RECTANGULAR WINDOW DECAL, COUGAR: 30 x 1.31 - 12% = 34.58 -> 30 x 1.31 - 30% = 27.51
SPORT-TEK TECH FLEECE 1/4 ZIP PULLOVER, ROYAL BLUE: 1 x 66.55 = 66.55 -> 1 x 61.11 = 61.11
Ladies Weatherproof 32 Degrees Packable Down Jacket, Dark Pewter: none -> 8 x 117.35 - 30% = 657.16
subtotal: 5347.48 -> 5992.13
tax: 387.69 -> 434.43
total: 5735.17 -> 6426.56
...
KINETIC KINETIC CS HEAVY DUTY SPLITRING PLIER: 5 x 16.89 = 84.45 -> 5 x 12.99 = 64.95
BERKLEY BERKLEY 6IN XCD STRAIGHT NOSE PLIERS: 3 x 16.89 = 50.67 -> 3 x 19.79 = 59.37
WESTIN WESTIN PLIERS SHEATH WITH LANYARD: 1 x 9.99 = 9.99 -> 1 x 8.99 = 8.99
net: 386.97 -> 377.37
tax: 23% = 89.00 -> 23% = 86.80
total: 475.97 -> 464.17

## TASK TO COMPLETE
Copy each line of the data above that holds "PLIERS".

## RESULT OF THIS EXERCISE
BERKLEY BERKLEY 6IN XCD STRAIGHT NOSE PLIERS: 3 x 16.89 = 50.67 -> 3 x 19.79 = 59.37
WESTIN WESTIN PLIERS SHEATH WITH LANYARD: 1 x 9.99 = 9.99 -> 1 x 8.99 = 8.99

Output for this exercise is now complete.